▶ **Your assignment**:
Images are to be dropped; everything else in the entries below must be copied exactly.

▶ **Data provided**:
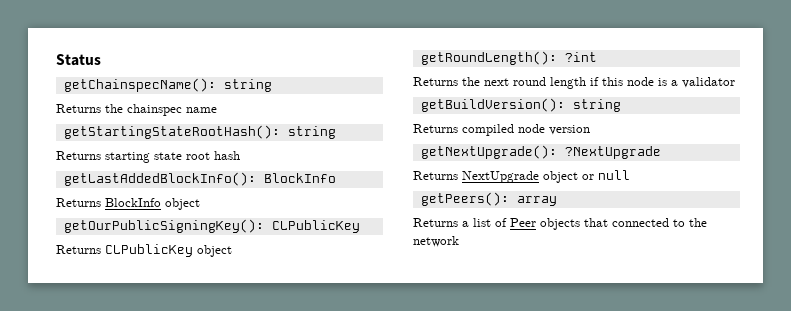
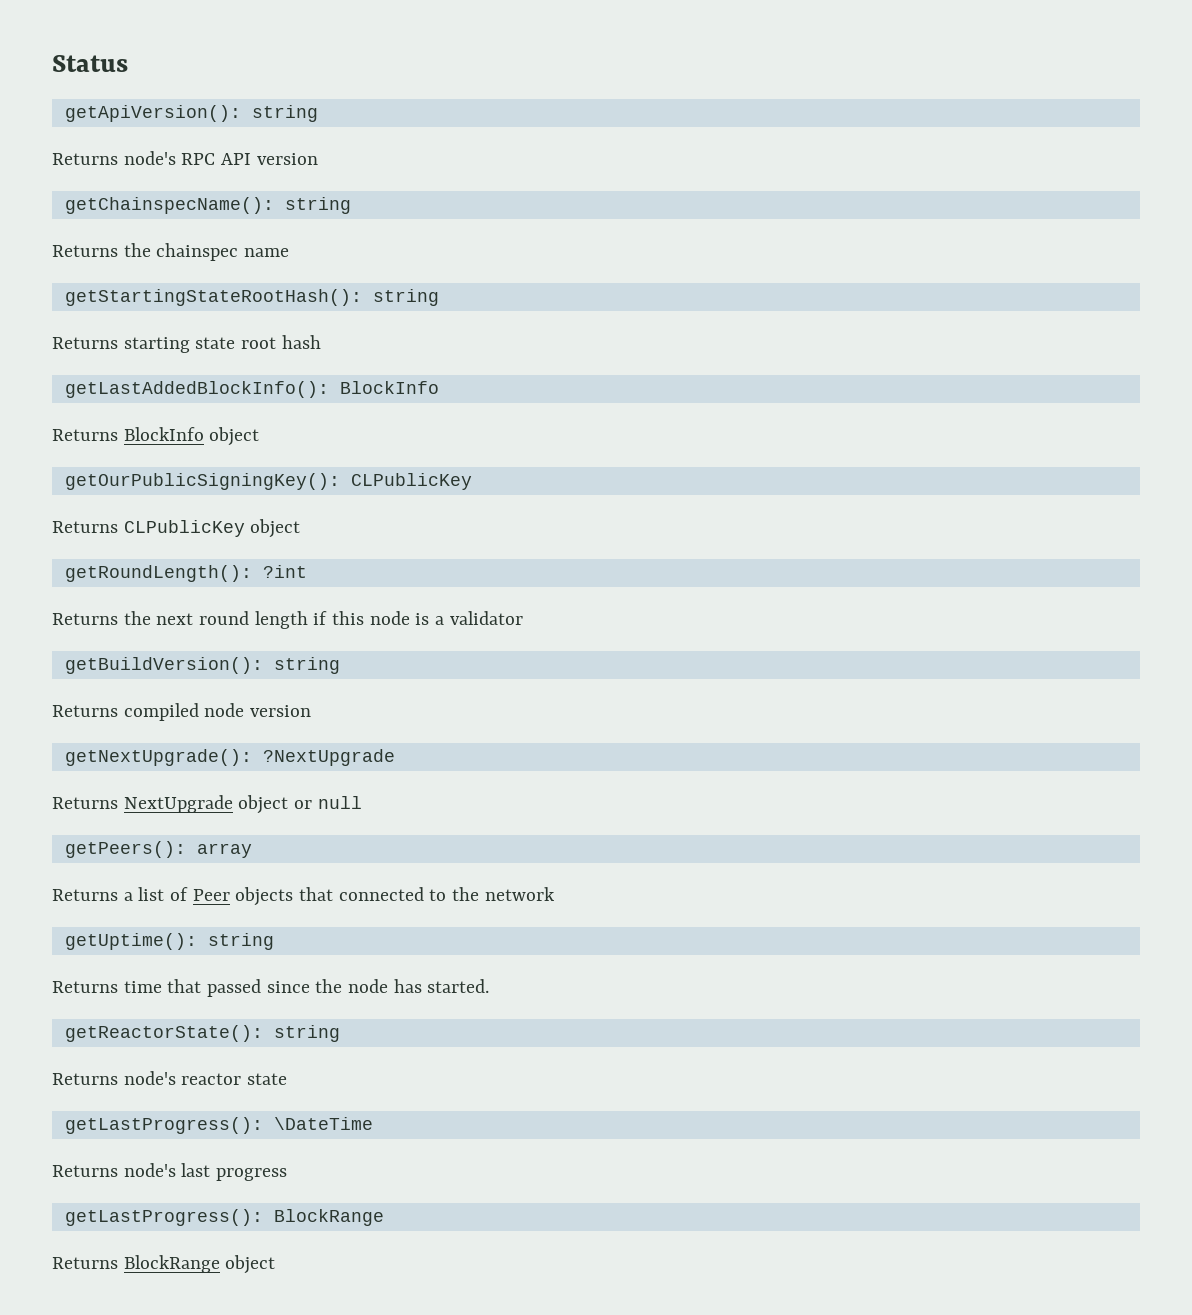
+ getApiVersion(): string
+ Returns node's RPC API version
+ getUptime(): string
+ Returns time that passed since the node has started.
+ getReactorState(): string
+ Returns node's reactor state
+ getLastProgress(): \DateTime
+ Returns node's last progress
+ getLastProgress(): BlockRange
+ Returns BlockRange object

▶ **Response**:
+ getApiVersion(): string
+ Returns node's RPC API version
+ getUptime(): string
+ Returns time that passed since the node has started.
+ getReactorState(): string
+ Returns node's reactor state
+ getLastProgress(): \DateTime
+ Returns node's last progress
+ getLastProgress(): BlockRange
+ Returns BlockRange object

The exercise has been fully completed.